#### Provided data
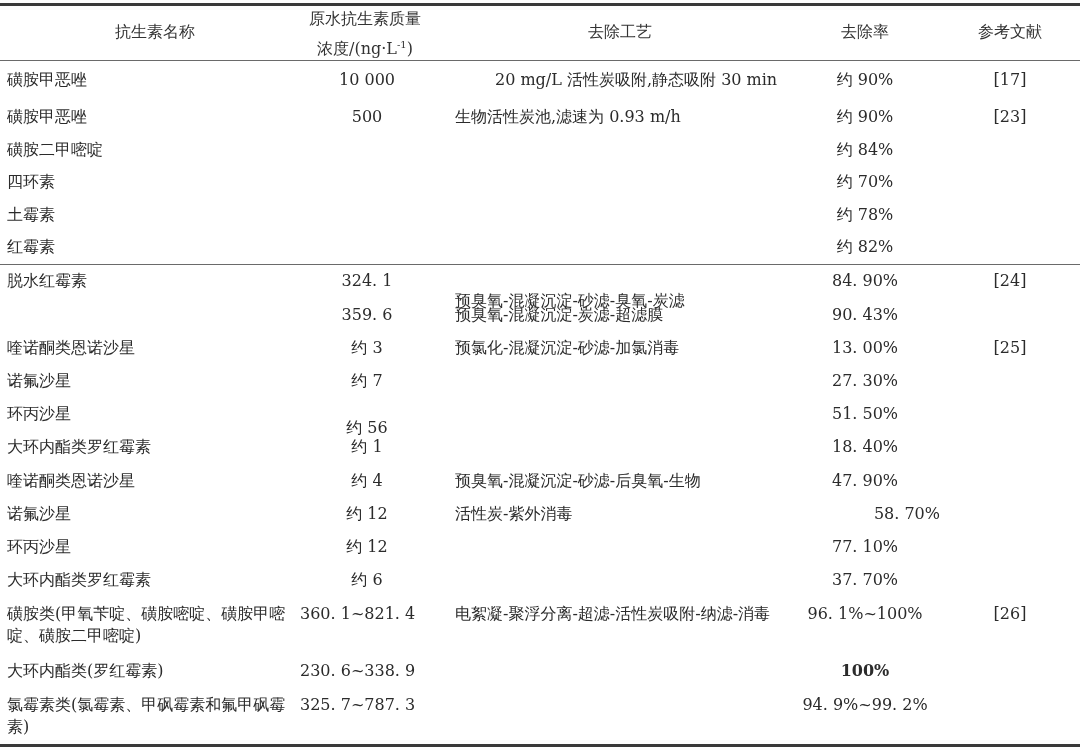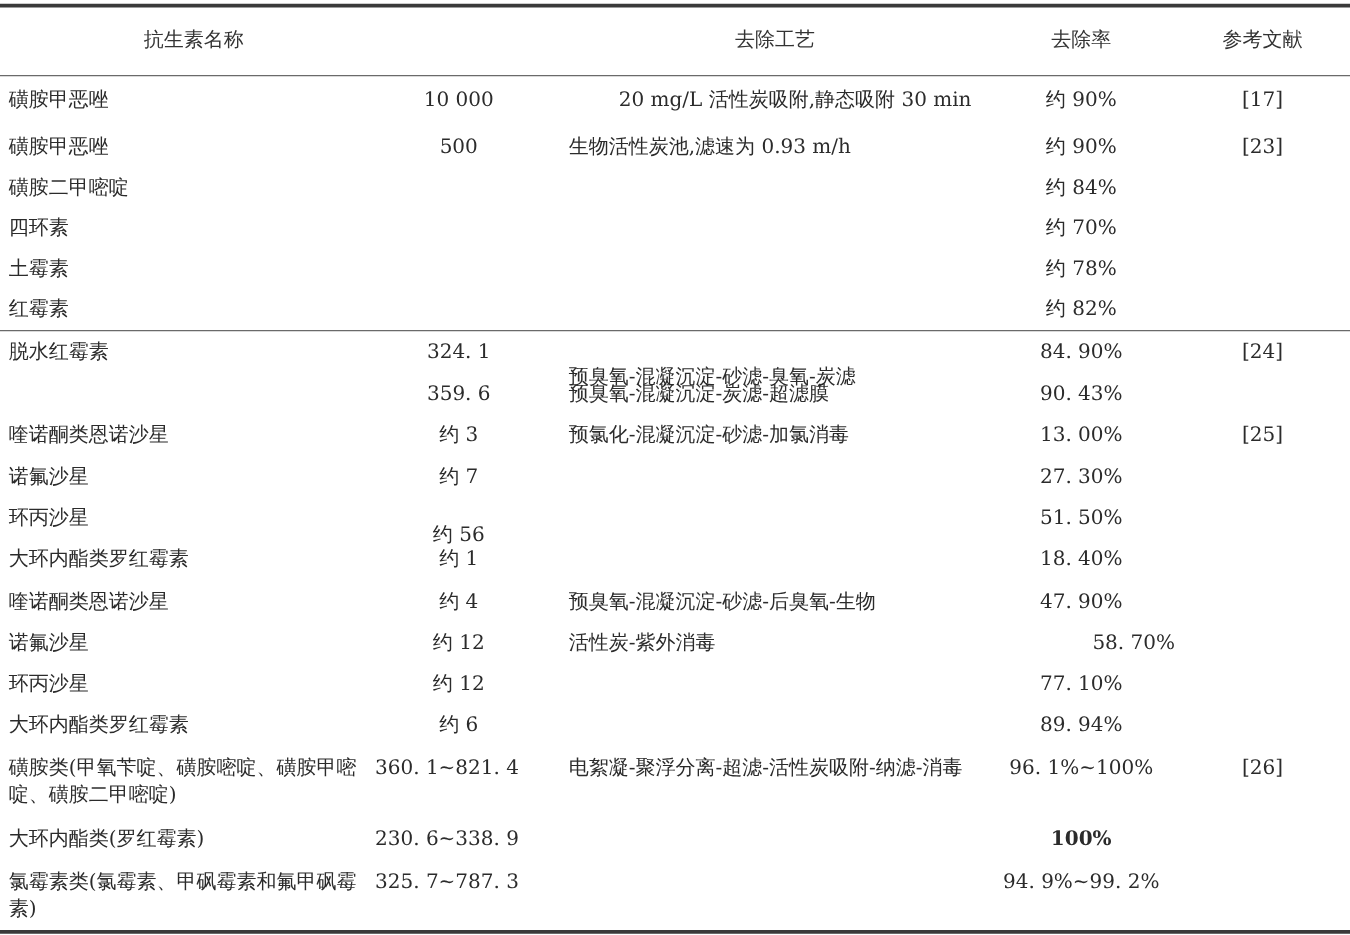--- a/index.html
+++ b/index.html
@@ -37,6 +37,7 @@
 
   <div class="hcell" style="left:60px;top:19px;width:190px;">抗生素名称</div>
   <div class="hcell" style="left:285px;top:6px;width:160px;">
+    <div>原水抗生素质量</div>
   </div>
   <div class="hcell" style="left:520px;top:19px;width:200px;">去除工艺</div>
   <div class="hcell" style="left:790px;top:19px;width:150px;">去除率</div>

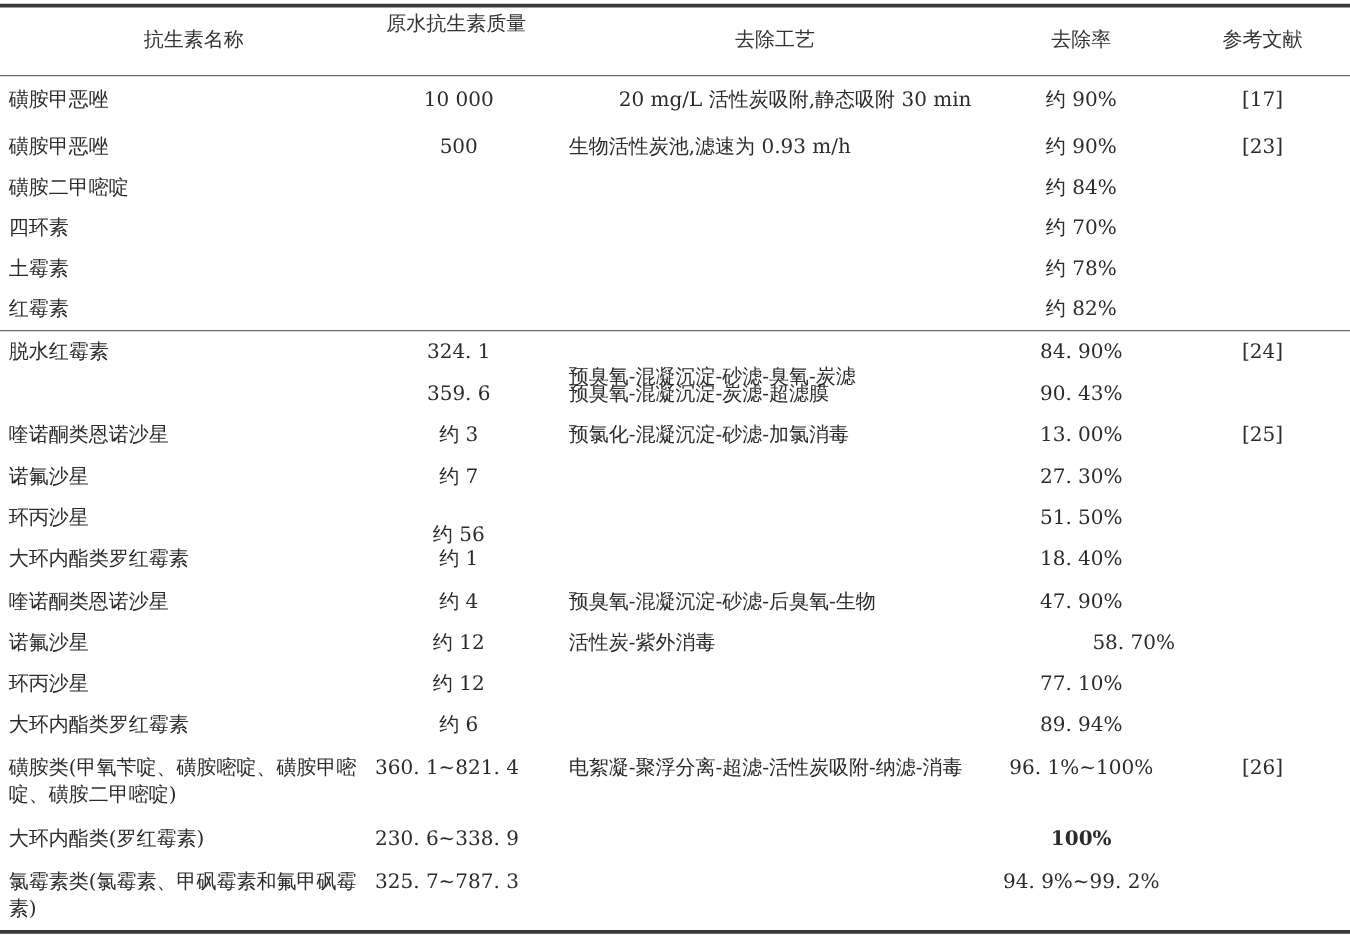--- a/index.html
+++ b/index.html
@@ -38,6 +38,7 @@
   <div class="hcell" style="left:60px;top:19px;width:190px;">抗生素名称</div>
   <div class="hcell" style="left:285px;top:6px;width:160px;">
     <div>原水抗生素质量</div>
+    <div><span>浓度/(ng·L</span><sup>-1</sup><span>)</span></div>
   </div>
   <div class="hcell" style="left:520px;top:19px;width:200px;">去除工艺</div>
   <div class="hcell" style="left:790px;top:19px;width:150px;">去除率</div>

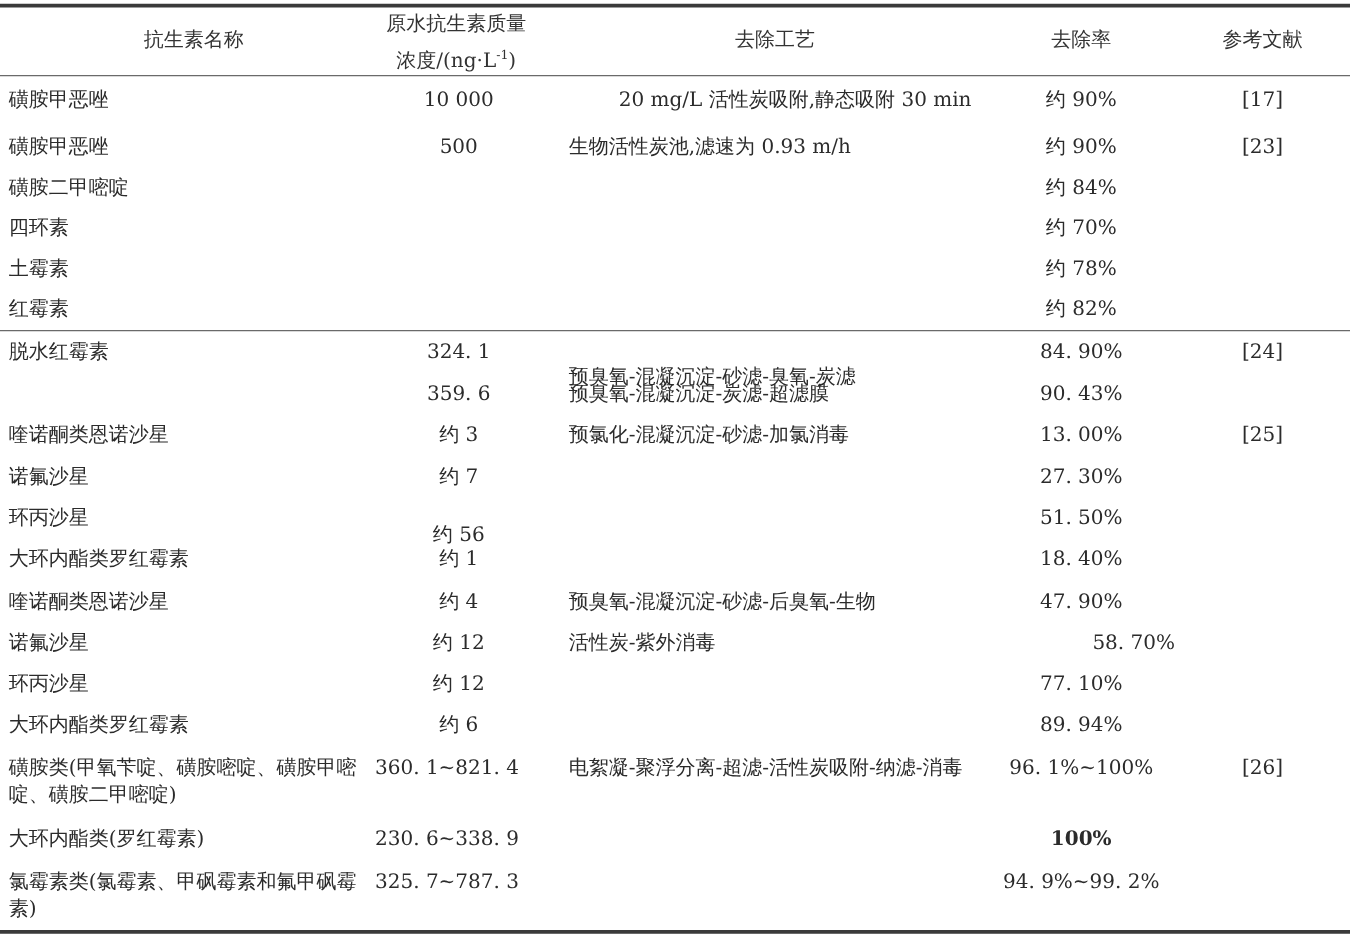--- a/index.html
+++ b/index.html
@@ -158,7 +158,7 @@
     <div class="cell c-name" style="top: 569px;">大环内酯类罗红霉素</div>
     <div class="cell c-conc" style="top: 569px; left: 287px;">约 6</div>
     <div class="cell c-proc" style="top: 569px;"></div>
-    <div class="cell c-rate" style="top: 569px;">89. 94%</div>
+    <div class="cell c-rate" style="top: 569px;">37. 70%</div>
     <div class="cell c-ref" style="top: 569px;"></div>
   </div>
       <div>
########
### What is needed
A word-for-word copy of the data, without its pictures, is what is needed.

### Answer space
--- a/index.html
+++ b/index.html
@@ -37,6 +37,7 @@
 
   <div class="hcell" style="left:60px;top:19px;width:190px;">抗生素名称</div>
   <div class="hcell" style="left:285px;top:6px;width:160px;">
+    <div>原水抗生素质量</div>
   </div>
   <div class="hcell" style="left:520px;top:19px;width:200px;">去除工艺</div>
   <div class="hcell" style="left:790px;top:19px;width:150px;">去除率</div>

--- a/index.html
+++ b/index.html
@@ -38,6 +38,7 @@
   <div class="hcell" style="left:60px;top:19px;width:190px;">抗生素名称</div>
   <div class="hcell" style="left:285px;top:6px;width:160px;">
     <div>原水抗生素质量</div>
+    <div><span>浓度/(ng·L</span><sup>-1</sup><span>)</span></div>
   </div>
   <div class="hcell" style="left:520px;top:19px;width:200px;">去除工艺</div>
   <div class="hcell" style="left:790px;top:19px;width:150px;">去除率</div>

--- a/index.html
+++ b/index.html
@@ -158,7 +158,7 @@
     <div class="cell c-name" style="top: 569px;">大环内酯类罗红霉素</div>
     <div class="cell c-conc" style="top: 569px; left: 287px;">约 6</div>
     <div class="cell c-proc" style="top: 569px;"></div>
-    <div class="cell c-rate" style="top: 569px;">89. 94%</div>
+    <div class="cell c-rate" style="top: 569px;">37. 70%</div>
     <div class="cell c-ref" style="top: 569px;"></div>
   </div>
       <div>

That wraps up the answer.